### [TO DO]
All entries need to be written out verbatim, with pictures omitted.

─── DATA SUPPLIED

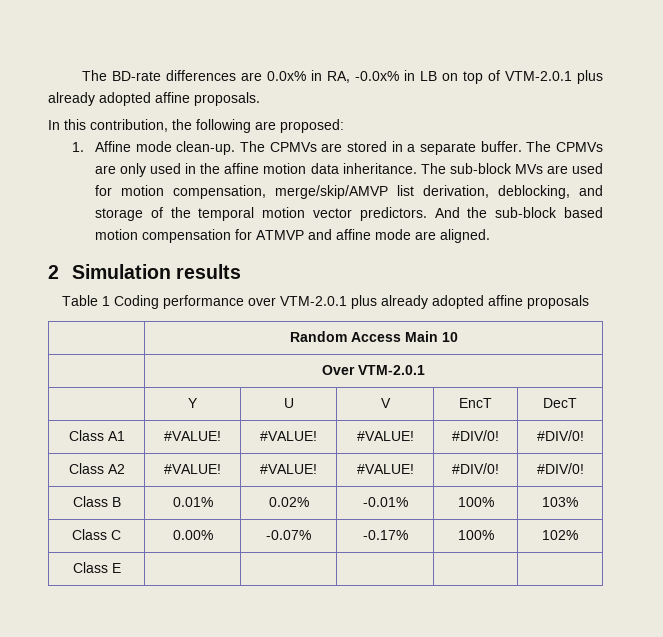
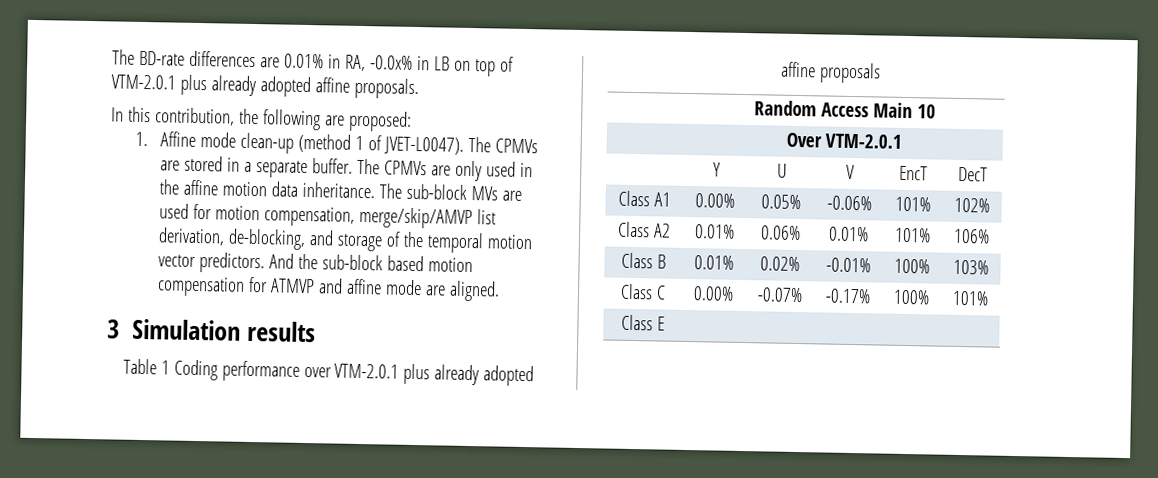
- The BD-rate differences are 0.0x% in RA, -0.0x% in LB on top of VTM-2.0.1 plus already adopted affine proposals.
+ The BD-rate differences are 0.01% in RA, -0.0x% in LB on top of VTM-2.0.1 plus already adopted affine proposals.
- 1. Affine mode clean-up.
+ 1. Affine mode clean-up (method 1 of JVET-L0047).
- The sub-block MVs are used for motion compensation, merge/skip/AMVP list derivation, deblocking, and storage of the temporal motion vector predictors.
+ The sub-block MVs are used for motion compensation, merge/skip/AMVP list derivation, de-blocking, and storage of the temporal motion vector predictors.
- 2 Simulation results
+ 3 Simulation results
- Class A1 | #VALUE! | #VALUE! | #VALUE! | #DIV/0! | #DIV/0!
- Class A2 | #VALUE! | #VALUE! | #VALUE! | #DIV/0! | #DIV/0!
+ Class A1 | 0.00% | 0.05% | -0.06% | 101% | 102%
+ Class A2 | 0.01% | 0.06% | 0.01% | 101% | 106%
- Class C | 0.00% | -0.07% | -0.17% | 100% | 102%
+ Class C | 0.00% | -0.07% | -0.17% | 100% | 101%

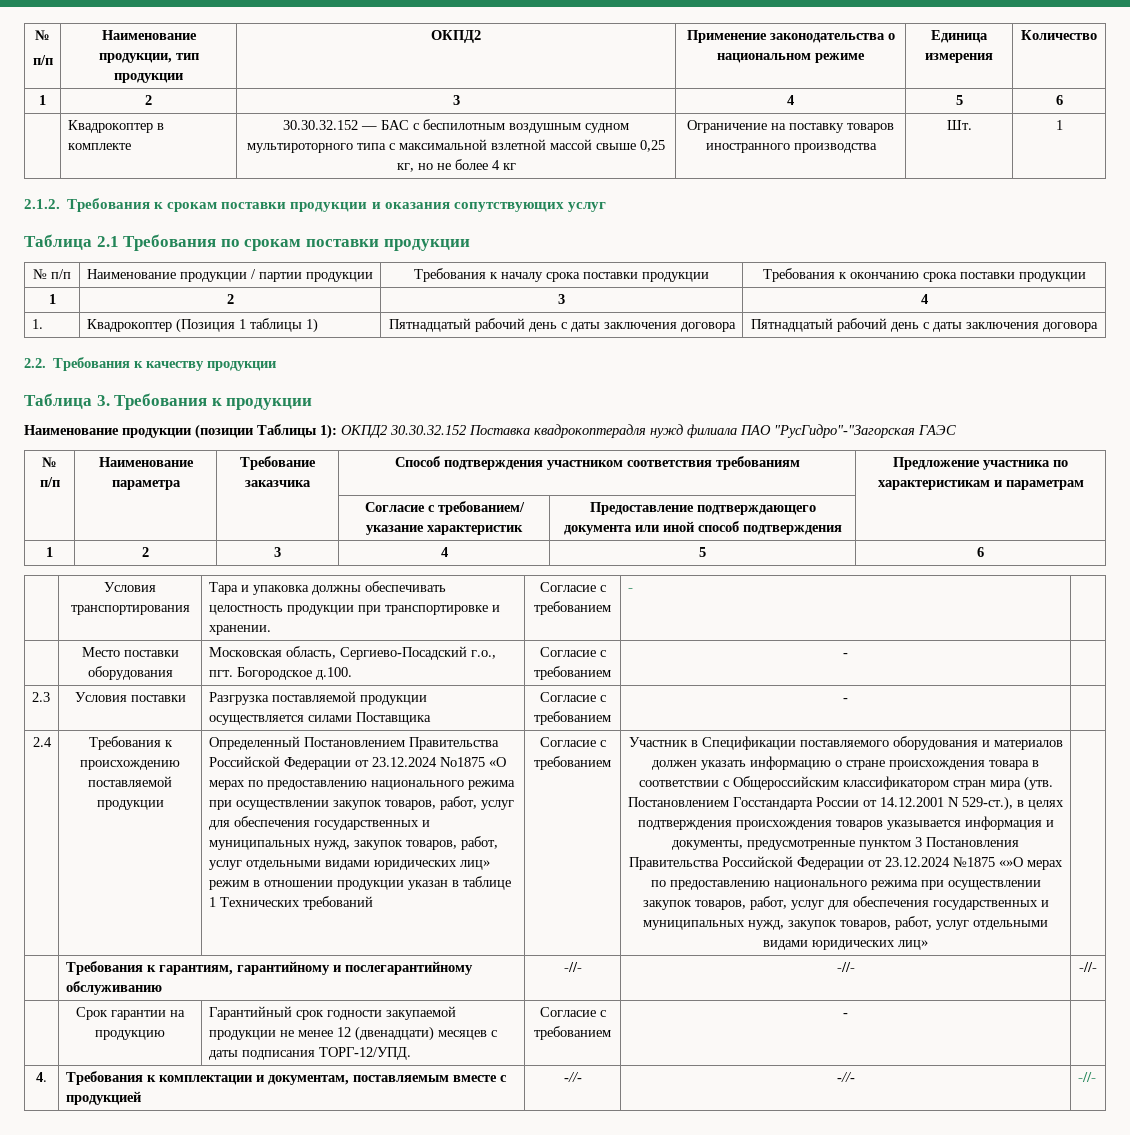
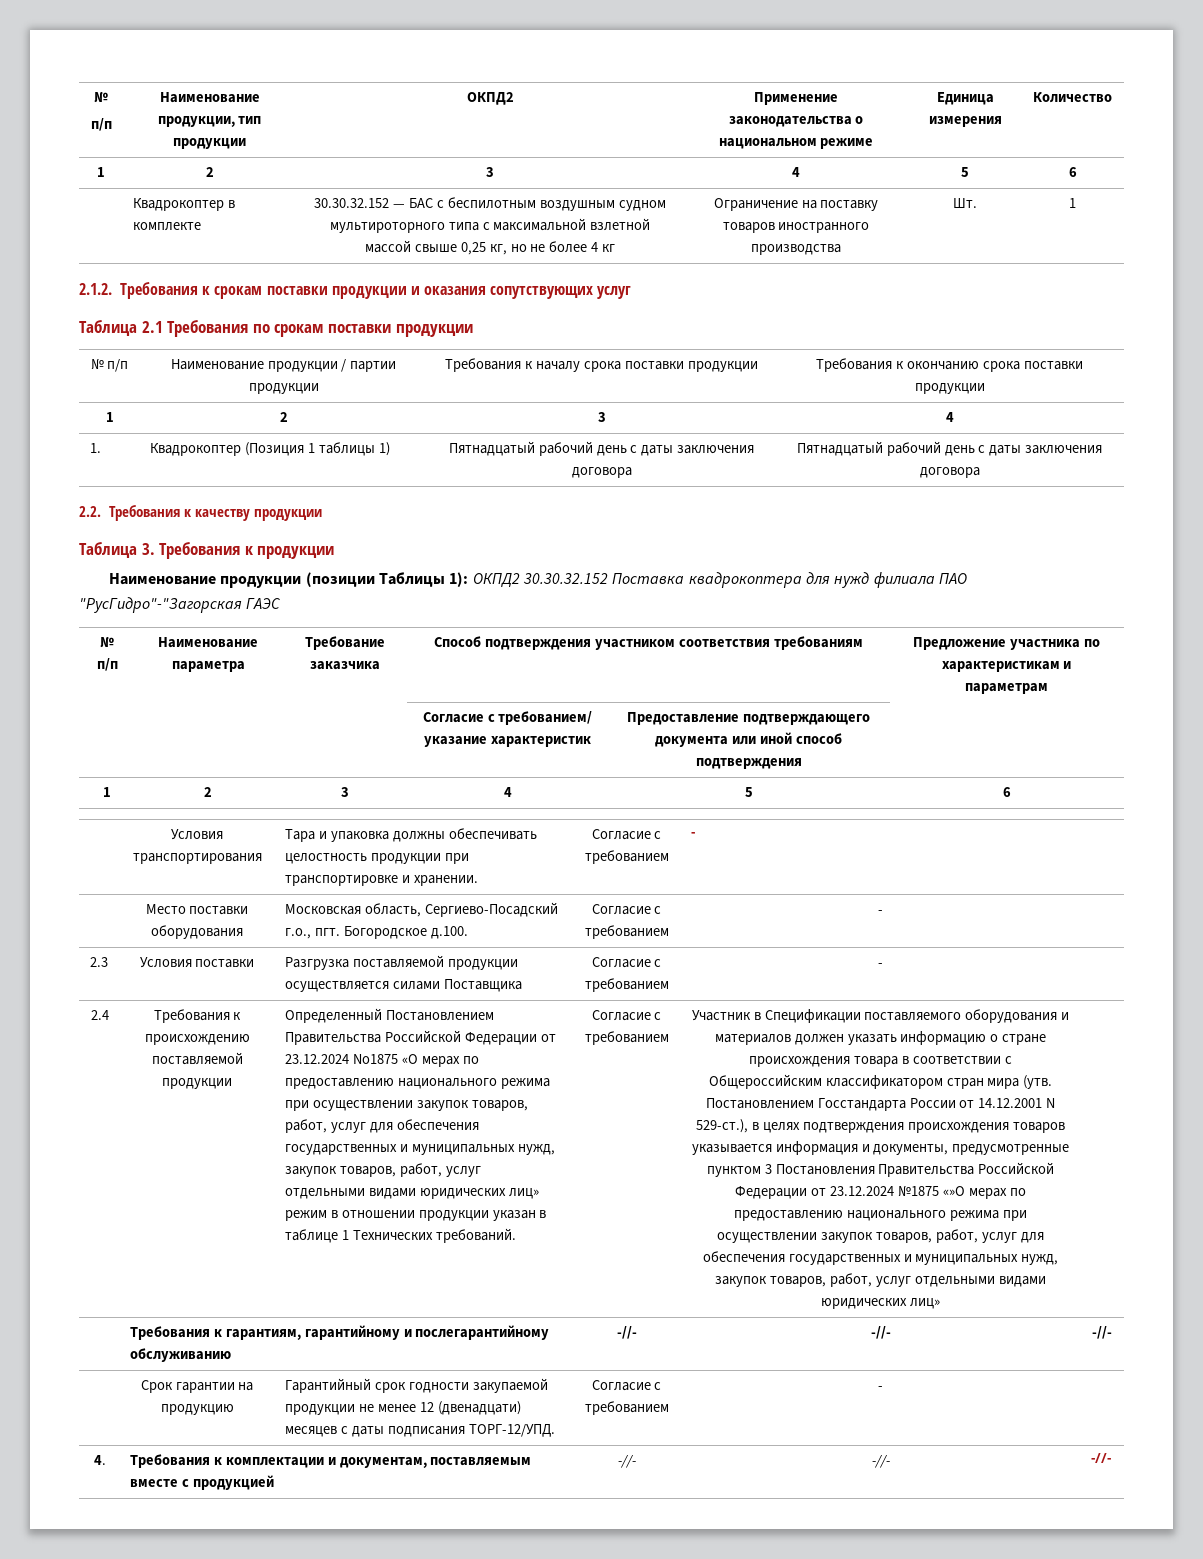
- Наименование продукции (позиции Таблицы 1): ОКПД2 30.30.32.152 Поставка квадрокоптерадля нужд филиала ПАО "РусГидро"-"Загорская ГАЭС
+ Наименование продукции (позиции Таблицы 1): ОКПД2 30.30.32.152 Поставка квадрокоптера для нужд филиала ПАО "РусГидро"-"Загорская ГАЭС
- Определенный Постановлением Правительства Российской Федерации от 23.12.2024 No1875 «О мерах по предоставлению национального режима при осуществлении закупок товаров, работ, услуг для обеспечения государственных и муниципальных нужд, закупок товаров, работ, услуг отдельными видами юридических лиц» режим в отношении продукции указан в таблице 1 Технических требований
+ Определенный Постановлением Правительства Российской Федерации от 23.12.2024 No1875 «О мерах по предоставлению национального режима при осуществлении закупок товаров, работ, услуг для обеспечения государственных и муниципальных нужд, закупок товаров, работ, услуг отдельными видами юридических лиц» режим в отношении продукции указан в таблице 1 Технических требований.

──────

### [EXERCISE OUTPUT]
- The BD-rate differences are 0.0x% in RA, -0.0x% in LB on top of VTM-2.0.1 plus already adopted affine proposals.
+ The BD-rate differences are 0.01% in RA, -0.0x% in LB on top of VTM-2.0.1 plus already adopted affine proposals.
- 1. Affine mode clean-up.
+ 1. Affine mode clean-up (method 1 of JVET-L0047).
- The sub-block MVs are used for motion compensation, merge/skip/AMVP list derivation, deblocking, and storage of the temporal motion vector predictors.
+ The sub-block MVs are used for motion compensation, merge/skip/AMVP list derivation, de-blocking, and storage of the temporal motion vector predictors.
- 2 Simulation results
+ 3 Simulation results
- Class A1 | #VALUE! | #VALUE! | #VALUE! | #DIV/0! | #DIV/0!
- Class A2 | #VALUE! | #VALUE! | #VALUE! | #DIV/0! | #DIV/0!
+ Class A1 | 0.00% | 0.05% | -0.06% | 101% | 102%
+ Class A2 | 0.01% | 0.06% | 0.01% | 101% | 106%
- Class C | 0.00% | -0.07% | -0.17% | 100% | 102%
+ Class C | 0.00% | -0.07% | -0.17% | 100% | 101%

- Наименование продукции (позиции Таблицы 1): ОКПД2 30.30.32.152 Поставка квадрокоптерадля нужд филиала ПАО "РусГидро"-"Загорская ГАЭС
+ Наименование продукции (позиции Таблицы 1): ОКПД2 30.30.32.152 Поставка квадрокоптера для нужд филиала ПАО "РусГидро"-"Загорская ГАЭС
- Определенный Постановлением Правительства Российской Федерации от 23.12.2024 No1875 «О мерах по предоставлению национального режима при осуществлении закупок товаров, работ, услуг для обеспечения государственных и муниципальных нужд, закупок товаров, работ, услуг отдельными видами юридических лиц» режим в отношении продукции указан в таблице 1 Технических требований
+ Определенный Постановлением Правительства Российской Федерации от 23.12.2024 No1875 «О мерах по предоставлению национального режима при осуществлении закупок товаров, работ, услуг для обеспечения государственных и муниципальных нужд, закупок товаров, работ, услуг отдельными видами юридических лиц» режим в отношении продукции указан в таблице 1 Технических требований.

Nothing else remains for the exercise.